Tom Williams
- Birth name: Tom Williams
- Date of birth: 2 April 1991 (age 34)
- Place of birth: Bridgend, Wales
- Height: 182 cm (6 ft 0 in)
- Weight: 96 kg (15 st 2 lb)
- School: Cowbridge Grammar School
- Notable relative(s): Brynmor Williams, Lloyd Williams, Gwynfor Williams

Rugby union career
- Position(s): Wing/Fullback
- Current team: Jersey Reds

Senior career
- Years: Team / Apps / (Points)
- 2010-2015: Cardiff RFC / 41 / (90)
- 2015-18: Carmarthen Quins / 17 / (25)
- Correct as of 22 October 2018

Provincial / State sides
- Years: Team / Apps / (Points)
- 2012-: Cardiff Blues / 22 / (10)
- 2015-16: → Scarlets / 9 / (5)
- 2016-18: Scarlets / 19 / (22)
- Correct as of 22 October 2018

= Tom Williams (rugby union, born 1991) =

Welsh rugby player (born 1991)

Tom Williams (born 2 April 1991) is a Welsh rugby union coach and former player.

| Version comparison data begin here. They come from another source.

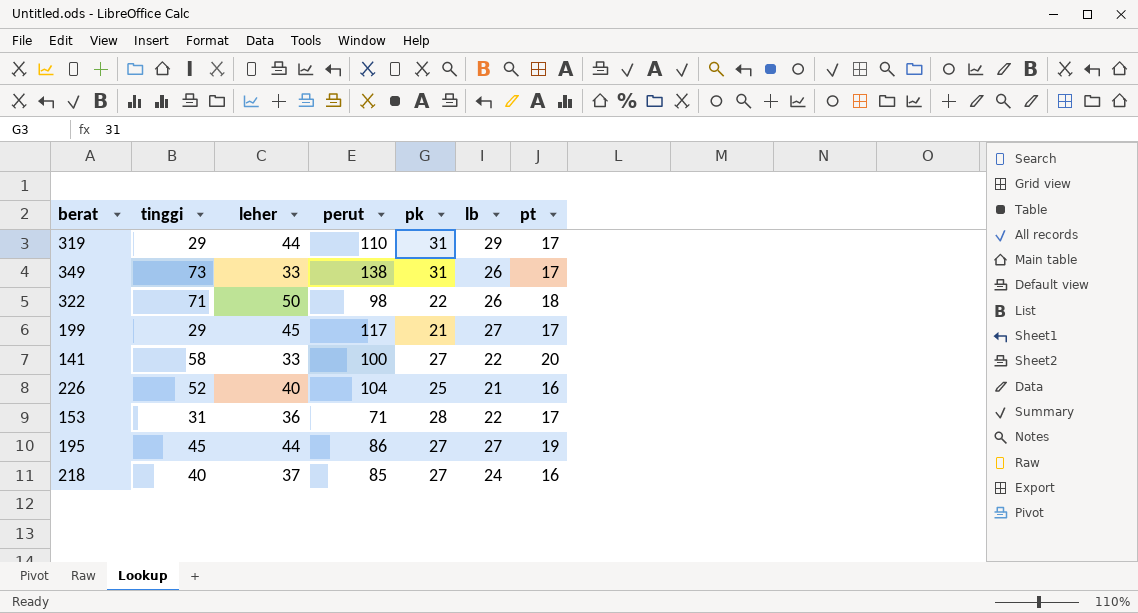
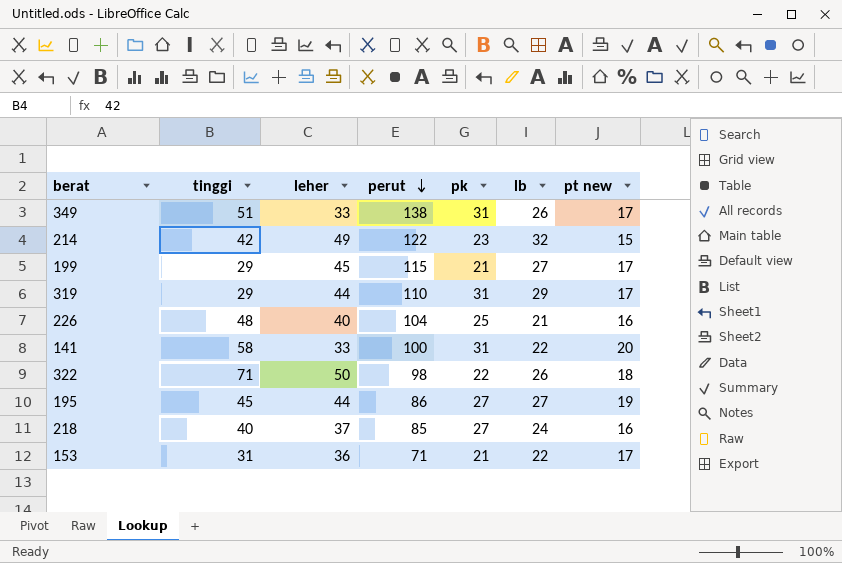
row order: none -> perut descending
column name: pt -> pt new
349 | tinggi: 73 -> 51
row 214: none -> 42 | 49 | 122 | 23 | 32 | 15
199 | perut: 117 -> 115
226 | tinggi: 52 -> 48
141 | pk: 27 -> 31
153 | pk: 28 -> 21

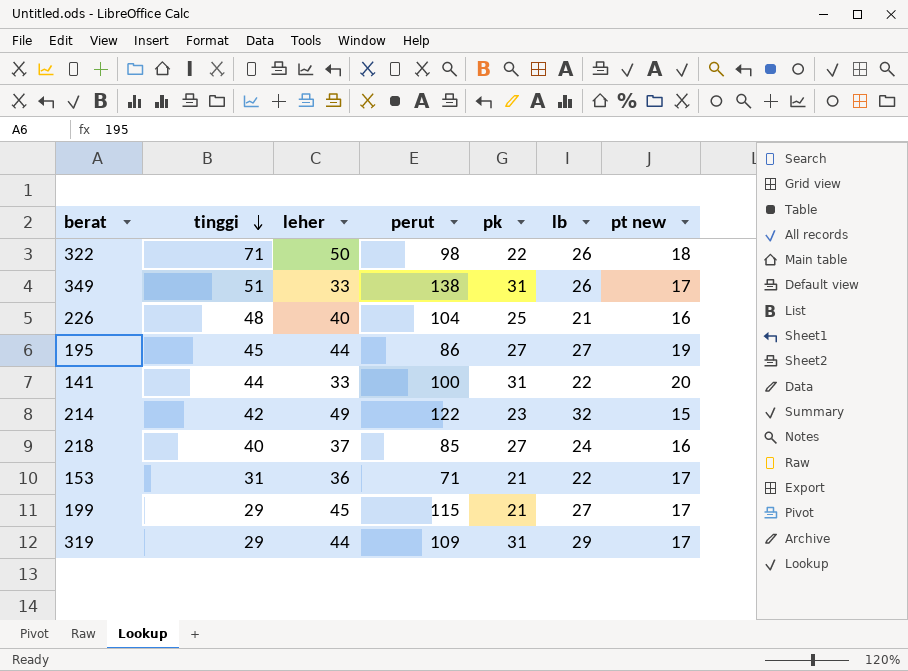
row order: perut descending -> tinggi descending
141 | tinggi: 58 -> 44
319 | perut: 110 -> 109

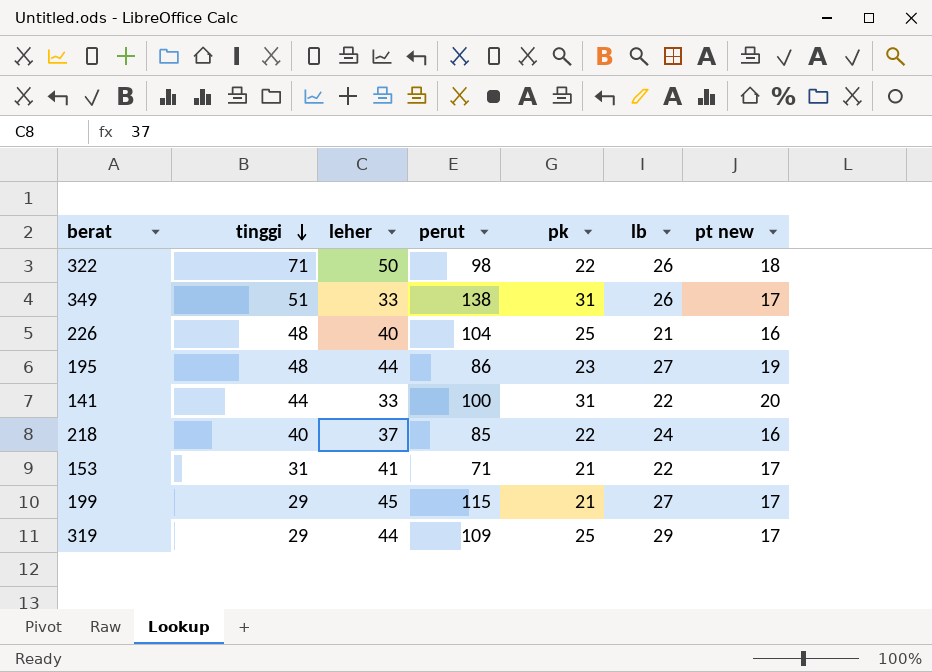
row 214: 42 | 49 | 122 | 23 | 32 | 15 -> none
195 | tinggi: 45 -> 48
195 | pk: 27 -> 23
218 | pk: 27 -> 22
153 | leher: 36 -> 41
319 | pk: 31 -> 25

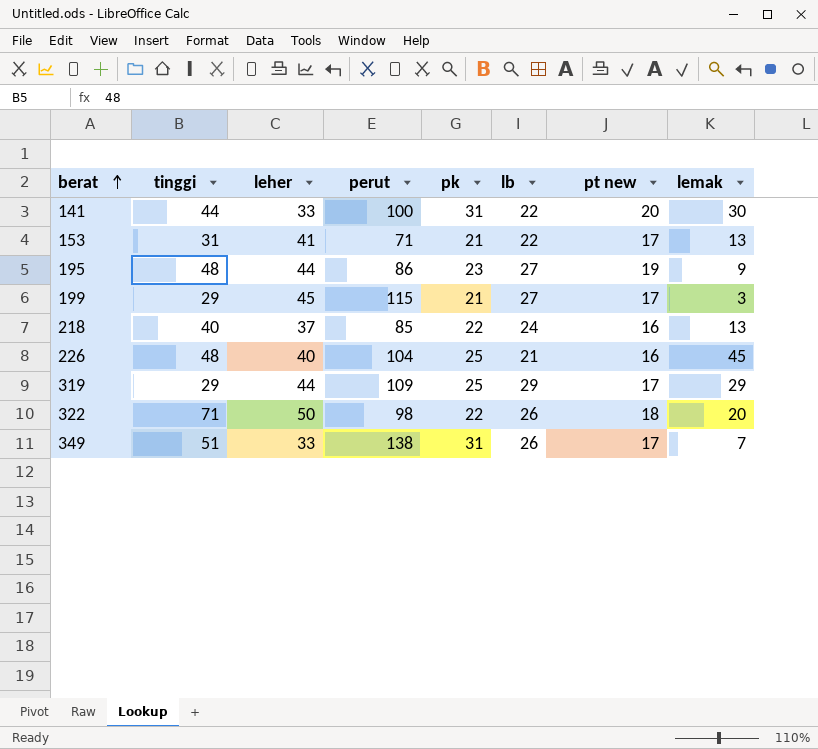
row order: tinggi descending -> berat ascending
column lemak | position: none -> 8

A full-back or wing, he played for Jersey Reds in the English RFU Championship having previously played for Scarlets and Cardiff Blues.

== Playing career ==
His older brother Lloyd Williams is a Wales international rugby union player and his father is former Wales international scrum-half Brynmor Williams.

Williams began his career with Cardiff RFC, making his debut against Aberavon in 2010. Two years later, he made his Cardiff Blues debut against Newport Gwent Dragons. After 3 years with the region, he moved on loan to Scarlets. On 3 May 2016, it was announced that Williams had signed a two-year contract with the Scarlets

He was selected in the Wales Sevens squad for 2012-13

He played for Jersey Reds from 2019 to 2021.

== Coaching career ==

Williams was assistant backs coach at Jersey Reds from 2021 to 2023, helping them win the 2022–23 RFU Championship.

Williams joined Newcastle Falcons as transition coach in September 2023. He became attack coach at Falcons in a re-organisation in November 2023. He left Newcastle Falcons on 16 December 2024.